Glandular Inclusions in Hernia Sacs of Children and Adults: Potential Source of Diagnostic Error: Report of 21 Cases, 3 Involving Females
Daniel Mockler, Philip Kane, Sonya Hwang, Alan Heimann, Carmen Tornos. Stony Brook University Medical Center, Stony Brook, NY
Background: Glandular inclusions in hernia sacs are more commonly seen in children and usually represent Mullerian duct-derived structures. Morphologically, they can be classified as vas deferens-like, epididymis-like and Mullerian-like. To date, most reports have described them in males younger than age 19. Our study was designed to determine whether benign inclusions are also found in adults and females and to study their morphology.
Design: We performed a computer search at our institution of all cases coded with the diagnosis of hernia sac with an additional diagnosis, from 1/1/1981 until 1/1/2011. Slides and reports were reviewed in all cases. Immunohistochemical stains were prepared if needed to confirm the diagnosis.
Results: We found 21 cases containing benign glandular inclusions. Six of them were vas-deferens-like (4 in children and 3 in adult males; ages 30, 62 and 71), 3 epididymis-like (all in male children ages 11 weeks, 3 months and 5 months), 9 Mullerian-like (all in males, 3 adults ages 20, 20 and 30, and 6 children ages 3 months to 8 years). We also found 3 cases with mesothelial inclusions, all in females; ages 9 weeks, 28 years, and 39 years. Classification of inclusions as mesothelial was confirmed with calretinin stains.

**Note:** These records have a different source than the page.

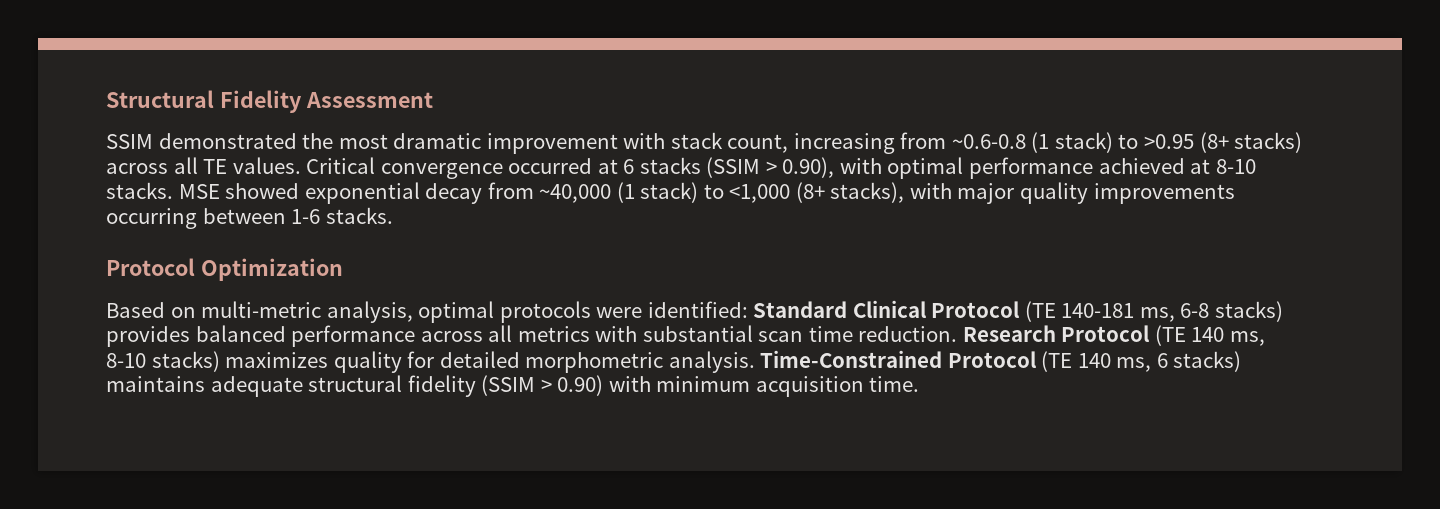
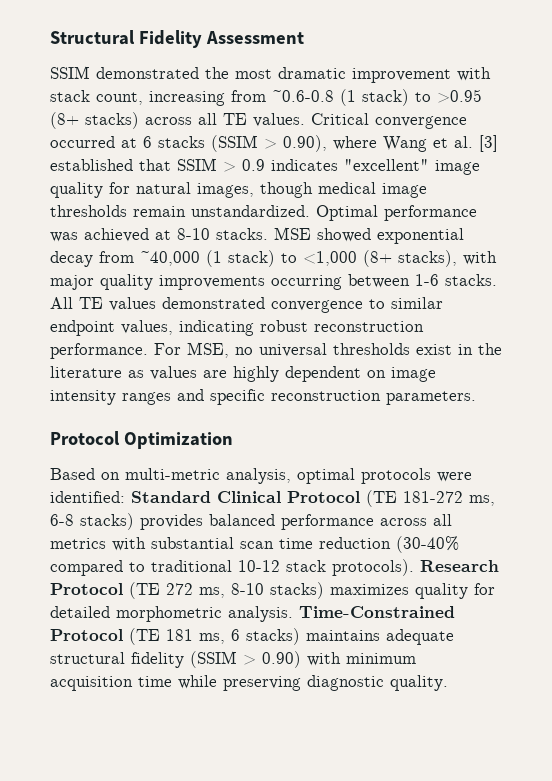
- Critical convergence occurred at 6 stacks (SSIM > 0.90), with optimal performance achieved at 8-10 stacks.
+ Critical convergence occurred at 6 stacks (SSIM > 0.90), where Wang et al. [3] established that SSIM > 0.9 indicates "excellent" image quality for natural images, though medical image thresholds remain unstandardized. Optimal performance was achieved at 8-10 stacks.
+ All TE values demonstrated convergence to similar endpoint values, indicating robust reconstruction performance. For MSE, no universal thresholds exist in the literature as values are highly dependent on image intensity ranges and specific reconstruction parameters.
- Based on multi-metric analysis, optimal protocols were identified: Standard Clinical Protocol (TE 140-181 ms, 6-8 stacks) provides balanced performance across all metrics with substantial scan time reduction.
+ Based on multi-metric analysis, optimal protocols were identified: Standard Clinical Protocol (TE 181-272 ms, 6-8 stacks) provides balanced performance across all metrics with substantial scan time reduction (30-40% compared to traditional 10-12 stack protocols).
- Research Protocol (TE 140 ms, 8-10 stacks) maximizes quality for detailed morphometric analysis.
+ Research Protocol (TE 272 ms, 8-10 stacks) maximizes quality for detailed morphometric analysis.
- Time-Constrained Protocol (TE 140 ms, 6 stacks) maintains adequate structural fidelity (SSIM > 0.90) with minimum acquisition time.
+ Time-Constrained Protocol (TE 181 ms, 6 stacks) maintains adequate structural fidelity (SSIM > 0.90) with minimum acquisition time while preserving diagnostic quality.

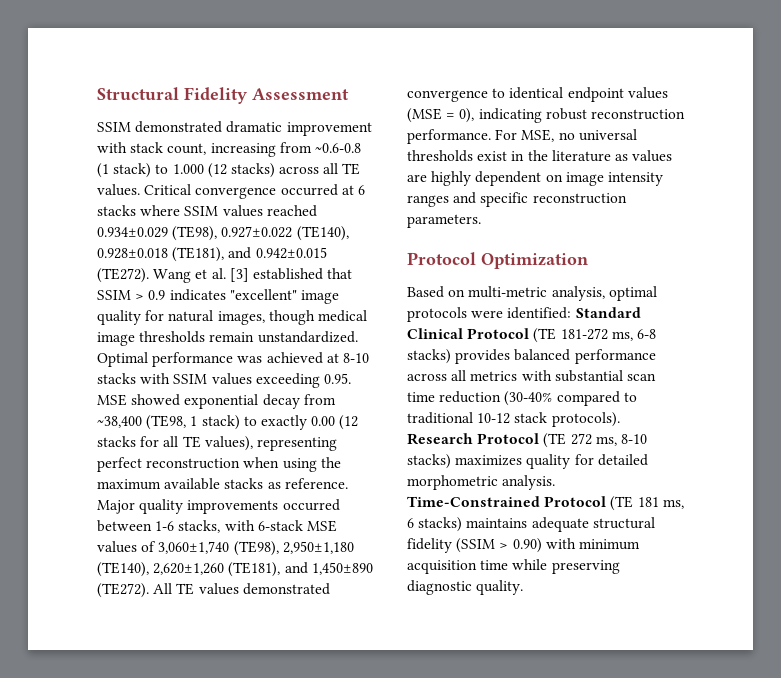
- SSIM demonstrated the most dramatic improvement with stack count, increasing from ~0.6-0.8 (1 stack) to >0.95 (8+ stacks) across all TE values.
+ SSIM demonstrated dramatic improvement with stack count, increasing from ~0.6-0.8 (1 stack) to 1.000 (12 stacks) across all TE values.
- Critical convergence occurred at 6 stacks (SSIM > 0.90), where Wang et al. [3] established that SSIM > 0.9 indicates "excellent" image quality for natural images, though medical image thresholds remain unstandardized.
+ Critical convergence occurred at 6 stacks where SSIM values reached 0.934±0.029 (TE98), 0.927±0.022 (TE140), 0.928±0.018 (TE181), and 0.942±0.015 (TE272). Wang et al. [3] established that SSIM > 0.9 indicates "excellent" image quality for natural images, though medical image thresholds remain unstandardized.
- Optimal performance was achieved at 8-10 stacks. MSE showed exponential decay from ~40,000 (1 stack) to <1,000 (8+ stacks), with major quality improvements occurring between 1-6 stacks.
+ Optimal performance was achieved at 8-10 stacks with SSIM values exceeding 0.95. MSE showed exponential decay from ~38,400 (TE98, 1 stack) to exactly 0.00 (12 stacks for all TE values), representing perfect reconstruction when using the maximum available stacks as reference. Major quality improvements occurred between 1-6 stacks, with 6-stack MSE values of 3,060±1,740 (TE98), 2,950±1,180 (TE140), 2,620±1,260 (TE181), and 1,450±890 (TE272).
- All TE values demonstrated convergence to similar endpoint values, indicating robust reconstruction performance.
+ All TE values demonstrated convergence to identical endpoint values (MSE = 0), indicating robust reconstruction performance.

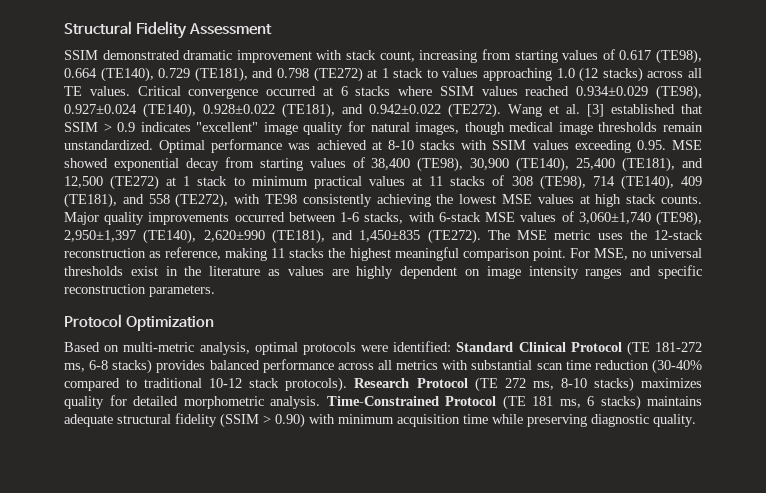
- SSIM demonstrated dramatic improvement with stack count, increasing from ~0.6-0.8 (1 stack) to 1.000 (12 stacks) across all TE values.
+ SSIM demonstrated dramatic improvement with stack count, increasing from starting values of 0.617 (TE98), 0.664 (TE140), 0.729 (TE181), and 0.798 (TE272) at 1 stack to values approaching 1.0 (12 stacks) across all TE values.
- Critical convergence occurred at 6 stacks where SSIM values reached 0.934±0.029 (TE98), 0.927±0.022 (TE140), 0.928±0.018 (TE181), and 0.942±0.015 (TE272).
+ Critical convergence occurred at 6 stacks where SSIM values reached 0.934±0.029 (TE98), 0.927±0.024 (TE140), 0.928±0.022 (TE181), and 0.942±0.022 (TE272).
- Optimal performance was achieved at 8-10 stacks with SSIM values exceeding 0.95. MSE showed exponential decay from ~38,400 (TE98, 1 stack) to exactly 0.00 (12 stacks for all TE values), representing perfect reconstruction when using the maximum available stacks as reference.
+ Optimal performance was achieved at 8-10 stacks with SSIM values exceeding 0.95. MSE showed exponential decay from starting values of 38,400 (TE98), 30,900 (TE140), 25,400 (TE181), and 12,500 (TE272) at 1 stack to minimum practical values at 11 stacks of 308 (TE98), 714 (TE140), 409 (TE181), and 558 (TE272), with TE98 consistently achieving the lowest MSE values at high stack counts.
- Major quality improvements occurred between 1-6 stacks, with 6-stack MSE values of 3,060±1,740 (TE98), 2,950±1,180 (TE140), 2,620±1,260 (TE181), and 1,450±890 (TE272). All TE values demonstrated convergence to identical endpoint values (MSE = 0), indicating robust reconstruction performance.
+ Major quality improvements occurred between 1-6 stacks, with 6-stack MSE values of 3,060±1,740 (TE98), 2,950±1,397 (TE140), 2,620±990 (TE181), and 1,450±835 (TE272). The MSE metric uses the 12-stack reconstruction as reference, making 11 stacks the highest meaningful comparison point.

Conclusions: The presence of benign glandular inclusions in hernia sacs can occur, not only in male children, but also in females and adults. In males, the lesions are morphologically similar to vas deferens, epididymis or Mullerian remnants. In females, on the other hand, inclusions are mesothelial in origin and are strongly positive for calretinin. Awareness of these lesions can avoid their misinterpretation as metastatic adenocarcinoma or transected true anatomic vas deferens.